P.S. Note to Hillary Clinton, Chuck Shumer and Christopher Cox - let's remember to not disallow ALL short selling, because short selling of oil futures gives American's lower gas prices!!!! (sarcasm, for those who weren't sure)
(**UPDATE 6:40 am Well, , they did it, though as expected a watered down version limited on the surface to only 799 financial stocks. Other wrinkles will require short sellers to publicly disclose their positions and easing restrictions on securities issuers repurchasing their securities. But the damage is done I am afraid. Who is going to want to short stocks now, even non-financial ones, at risk of future rule changes at any point? Expect coming lawsuits from state class-action from retirees invested in SKF as a hedge - expect strong language as analysts on CNBC and other network that understand the implications of this move fight back. This will cause the SEC to further backpedal on this rule, perhaps publicly stressing that current shorts don't need to cover, etc..
What the SEC fails to realize is that there will be a mini-exodus from the business in the next 2 weeks before quarter end and maybe a mass exodus from the business by year end due to lack of confidence, which up til now Paulson and crew continued to convey to the larger players. The short selling ban may actually hurt the very firms it was purposed to defend. The end result now will be far worse than some of our banks going under (which will happen anyways due to deteriorating company fundamentals) -it will continue the demise of confidence in the financial system, and may well lead to a Constitutional crisis. Furthermore, the volatility it will engender might stave off bank runs, but almost certainly will incite 'runs on hedge funds', as people under lock-up will want to exit funds at the earliest opportunity - in addition to the many funds that will just shut their doors due to changing rules intra-game. Thus, the intent to delever, if done too rapidly, will beget even larger volatility.
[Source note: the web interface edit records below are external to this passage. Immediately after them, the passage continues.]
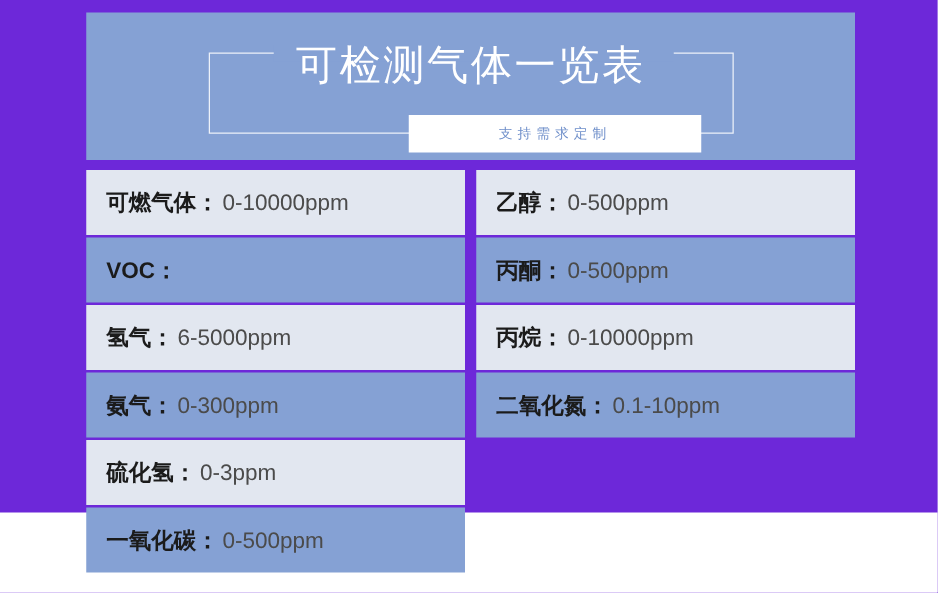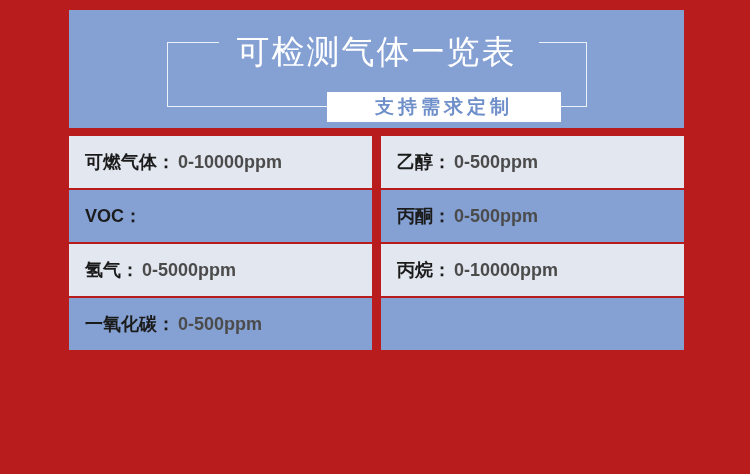--- a/index.html
+++ b/index.html
@@ -10,22 +10,22 @@
   body {
     width: 750px;
     height: 474px;
     overflow: hidden;
     font-family: "Liberation Sans", "DejaVu Sans", sans-serif;
   }
 
   #page {
     position: relative;
     width: 750px;
-    height: 474px;
-    background: #b91c1c;
+    height: 410px;
+    background: #6d28d9;
   }
 
   
   .banner {
     position: absolute;
     left: 69px;
     top: 10px;
     width: 615px;
     height: 118px;
     background: #85a1d4;
@@ -71,25 +71,24 @@
     top: 82px;
     width: 234px;
     height: 30px;
     background: #ffffff;
     display: flex;
     align-items: center;
     justify-content: center;
   }
   .subtitle-text {
     color: #6f8fca;
-    font-size: 19px;
+    font-size: 11px;
     letter-spacing: 4px;
     line-height: 20px;
     white-space: nowrap;
-    font-weight: bold;
   }
 
   
   .table {
     position: absolute;
     left: 69px;
     top: 136px;
     width: 615px;
     display: flex;
     gap: 9px;
@@ -114,21 +113,21 @@
 
   .gas-name {
     color: #1b1b1b;
     font-size: 18px;
     font-weight: 700;
     letter-spacing: 0px;
   }
   .gas-range {
     color: #4b4b4b;
     font-size: 18px;
-    font-weight: 700;
+    font-weight: 400;
     margin-left: 3px;
   }
 </style>
 </head>
 <body>
 
 <div id="page">
 
   <div class="banner">
     <div class="frame"></div>
@@ -143,39 +142,49 @@
     <div class="col" id="left-col">
         <div class="row light">
           <span class="gas-name">可燃气体：</span>
           <span class="gas-range">0-10000ppm</span>
         </div>
         <div class="row dark">
           <span class="gas-name">VOC：</span>
         </div>
         <div class="row light">
           <span class="gas-name">氢气：</span>
-          <span class="gas-range">0-5000ppm</span>
+          <span class="gas-range">6-5000ppm</span>
+        </div>
+        <div class="row dark">
+          <span class="gas-name">氨气：</span>
+          <span class="gas-range">0-300ppm</span>
+        </div>
+        <div class="row light">
+          <span class="gas-name">硫化氢：</span>
+          <span class="gas-range">0-3ppm</span>
         </div>
         <div class="row dark">
           <span class="gas-name">一氧化碳：</span>
           <span class="gas-range">0-500ppm</span>
         </div>
       </div>
     <div class="col" id="right-col">
         <div class="row light">
           <span class="gas-name">乙醇：</span>
           <span class="gas-range">0-500ppm</span>
         </div>
         <div class="row dark">
           <span class="gas-name">丙酮：</span>
           <span class="gas-range">0-500ppm</span>
         </div>
         <div class="row light">
           <span class="gas-name">丙烷：</span>
           <span class="gas-range">0-10000ppm</span>
         </div>
         <div class="row dark">
+          <span class="gas-name">二氧化氮：</span>
+          <span class="gas-range">0.1-10ppm</span>
         </div>
         <div class="row empty"></div>
       </div>
   </div>
 
 </div>
 
 </body></html>

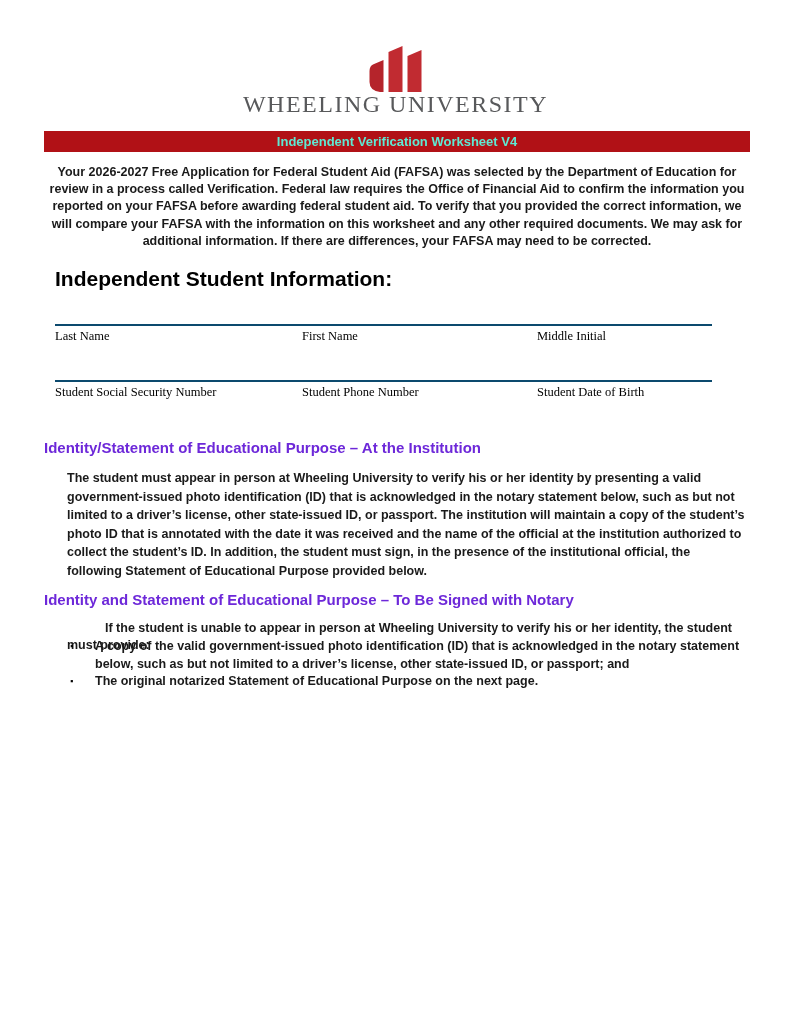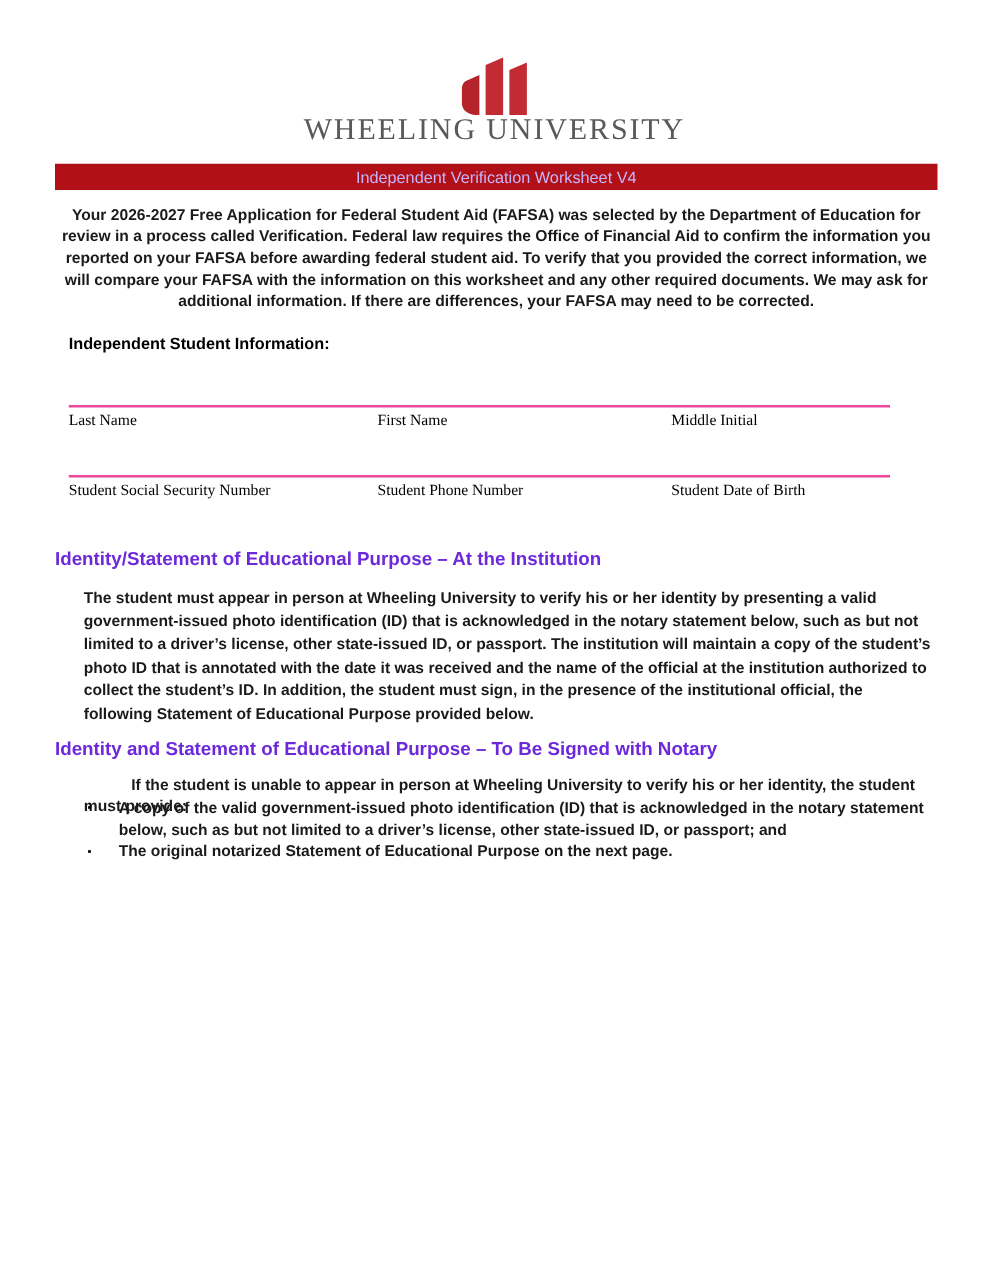--- a/index.html
+++ b/index.html
@@ -40,50 +40,50 @@
     top: 131px;
     left: 44px;
     width: 706px;
     height: 21px;
     background: #b11116;
     display: flex;
     align-items: center;
     justify-content: center;
   }
   .banner-title {
-    color: #c4b5fd;
+    color: #5eead4;
     font-size: 13px;
-    font-weight: 400;
+    font-weight: 700;
     line-height: 21px;
   }
   
   .intro {
     position: absolute;
     top: 164px;
     left: 44px;
     width: 706px;
     font-size: 12.5px;
     font-weight: 600;
     line-height: 17.2px;
     text-align: center;
   }
   
   .student-heading {
     position: absolute;
     top: 267px;
     left: 55px;
-    font-size: 13px;
+    font-size: 21px;
     font-weight: 700;
     color: #000000;
   }
   .field-row {
     position: absolute;
     left: 55px;
     width: 657px;
-    border-top: 2px solid #ec4899;
+    border-top: 2px solid #0c4a6e;
   }
   .field-row.row-1 { top: 324px; }
   .field-row.row-2 { top: 380px; }
   .field-label {
     position: absolute;
     top: 3px;
     font-family: "Liberation Serif", serif;
     font-size: 12.5px;
     color: #000000;
     white-space: nowrap;

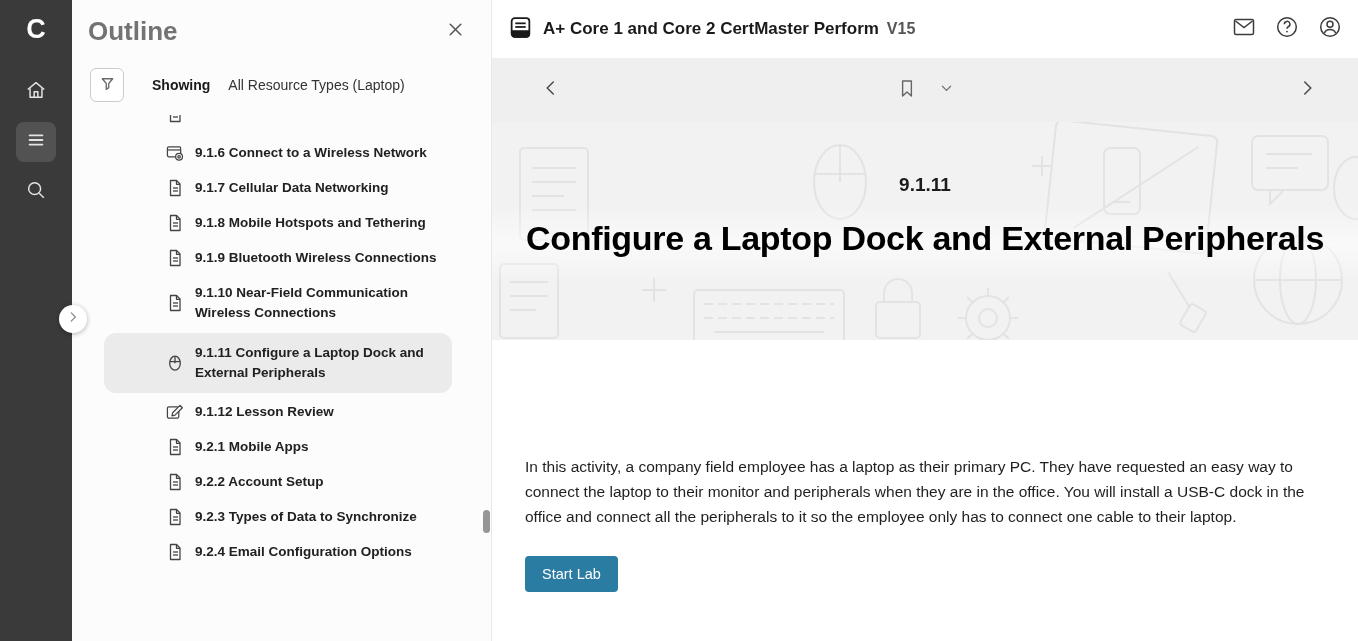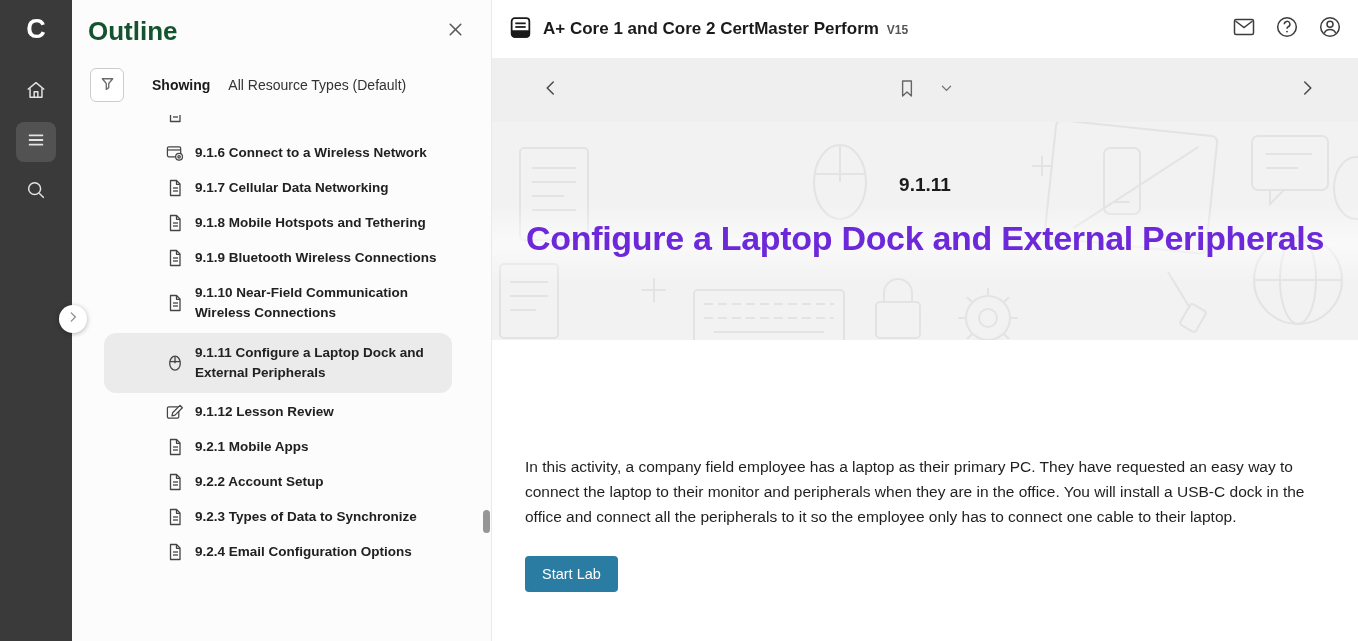--- a/index.html
+++ b/index.html
@@ -16,21 +16,21 @@
               justify-content:center; cursor:pointer; }
   .rail-btn.active { background:#525252; }
   .rail-expand { position:absolute; left:59px; top:305px; width:28px; height:28px; border-radius:50%;
                  background:#fff; box-shadow:0 1px 5px rgba(0,0,0,.3); display:flex; align-items:center;
                  justify-content:center; cursor:pointer; }
 
   
   .panel { position:relative; width:420px; background:#fcfcfc; flex-shrink:0;
            border-right:1px solid #e9e9e9; }
   .panel-head { display:flex; align-items:center; justify-content:space-between; padding:16px 26px 0 16px; }
-  .panel-title { font-size:26px; font-weight:700; color:#14532d; }
+  .panel-title { font-size:26px; font-weight:700; color:#737373; }
   .panel-close { cursor:pointer; display:flex; }
   .filter-row { display:flex; align-items:center; margin:21px 0 0 18px; }
   .filter-btn { width:34px; height:34px; background:#fff; border:1px solid #ccc; border-radius:6px;
                 display:flex; align-items:center; justify-content:center; cursor:pointer; }
   .showing { font-size:14px; font-weight:700; color:#1a1a1a; margin-left:28px; }
   .showing-val { font-size:14px; color:#333; margin-left:18px; }
   .o-list { margin-top:13px; overflow:hidden; height:506px; }
   .o-row { display:flex; align-items:center; gap:11px; margin:0 0 15px 94px; cursor:pointer; }
   .o-label { font-size:13.5px; font-weight:600; color:#212121; line-height:20px; max-width:252px; }
   .o-icon { width:18px; height:18px; flex-shrink:0; display:flex; }
@@ -40,39 +40,39 @@
   .o-row.partial { height:13px; overflow:hidden; align-items:flex-start;flex-direction:column; }
   .o-row.partial > * { margin-top:-10px; }
   .panel-scrollbar { position:absolute; right:1px; top:510px; width:7px; height:23px;
                      background:#969696; border-radius:4px; cursor:pointer; }
 
   
   .main { flex:1; display:flex; flex-direction:column; background:#fff; }
   .app-header { height:58px; background:#fff; display:flex; align-items:center; padding:0 16px; flex-shrink:0; }
   .course { display:flex; align-items:baseline; margin-left:10px; }
   .course-title { font-size:17px; font-weight:700; color:#1a1a1a; }
-  .course-ver { font-size:12px; font-weight:700; color:#555; margin-left:8px; }
+  .course-ver { font-size:16px; font-weight:700; color:#555; margin-left:8px; }
   .header-icons { margin-left:auto; display:flex; align-items:center; gap:19px; }
   .hicon { cursor:pointer; display:flex; }
 
   .navbar { position:relative; height:64px; background:#efefef; display:flex; align-items:center;
             flex-shrink:0; }
   .nav-prev { margin-left:50px; cursor:pointer; display:flex; }
   .nav-next { margin-left:auto; margin-right:42px; cursor:pointer; display:flex; }
   .nav-center { position:absolute; left:50%; transform:translateX(-50%); display:flex;
                 align-items:center; gap:22px; }
   .nav-bookmark, .nav-caret { cursor:pointer; display:flex; }
 
   .hero { position:relative; height:218px; background:#f2f2f2; overflow:hidden; flex-shrink:0; }
   .doodles { position:absolute; inset:0; }
   .hero-band { position:absolute; inset:0;
     background:linear-gradient(to bottom, rgba(255,255,255,0) 38%, rgba(255,255,255,.6) 56%, rgba(255,255,255,0) 74%); }
   .hero-inner { position:relative; text-align:center; padding-top:52px; }
   .lesson-num { font-size:19px; font-weight:700; color:#1c1c1c; }
-  .lesson-title { font-size:34px; font-weight:700; color:#6d28d9; margin-top:23px; letter-spacing:-.3px; }
+  .lesson-title { font-size:34px; font-weight:700; color:#000000; margin-top:23px; letter-spacing:-.3px; }
 
   .content { background:#fff; padding:86px 0 0 33px; flex:1; }
   .scenario-h { font-size:21px; font-weight:400; color:#333; }
   .scenario-p { font-size:15.5px; color:#1f1f1f; line-height:1.62; margin-top:28px; width:795px; }
   .start-btn { margin-top:27px; background:#2b7ca3; color:#fff; border:none; border-radius:4px;
                font-size:14.5px; font-family:"Liberation Sans", sans-serif; padding:10px 17px; cursor:pointer; }
 </style>
 </head>
 <body>
 
@@ -131,21 +131,21 @@
     </div>
     <div class="filter-row">
       <div class="filter-btn">
         <span>
           <svg width="17" height="17" viewBox="0 0 18 18" fill="none" stroke="#6a6a6a" stroke-width="1.4" stroke-linejoin="round">
             <path d="M3.5 4 h11 l-4.2 5 v4.4 l-2.6 1.8 V9z"></path>
           </svg>
         </span>
       </div>
       <span class="showing">Showing</span>
-      <span class="showing-val">All Resource Types (Default)</span>
+      <span class="showing-val">All Resource Types (Laptop)</span>
     </div>
     <div class="o-list">
         <div class="o-row partial">
           <span class="o-icon">
             <svg width="18" height="18" viewBox="0 0 18 18" fill="none" stroke="#444" stroke-width="1.3" stroke-linejoin="round">
               <path d="M4.5 1.5 h6 l3.5 3.5 V16.5 H4.5 z"></path>
               <path d="M10.5 1.5 v3.8 h3.5"></path>
               <line x1="7" y1="9" x2="12" y2="9"></line>
               <line x1="7" y1="12" x2="12" y2="12"></line>
             </svg>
I expect just like with any freebie, there should now be a long line of 'related' companies raising their hands and asking to be added to the list of 799. Financial companies like Capital One and GE (GE Capital is large % of their business) may have valid cases - but then autos, airlines, health care.....dare I say energy companies? will also line up for protection - where will the line be drawn?- Who will be the first brave Paul Revere company to say - "please remove me from the no-short selling list as it endangers our financial system"? This is truly a 'finger-in-the-dike' scenario - plug one hole and then some other angle not thought about Thursday night surfaces. If I wasn't living it I would think this is all being made up. We need to stop being reactive and start being proactive, which will only happen if we have a new political party or new way of measuring success other than wealth transfer, (or both).
While I have been in the near term peaking camp due to accelerating costs of the marginal barrel (lower net energy), due to this debacle, I believe both nominal and net Peak Oil are now things of the past. There will never be a year where we produce more crude oil than in 2008, (and if things fall fast, then 2008 still may not catch 2005). Energy and finance are critically linked. The deepening banking crisis now combined with apathy and reduced confidence in our financial system will evaporate any chance we had of offsetting oil depletion with new production and new technology. You can bank on it.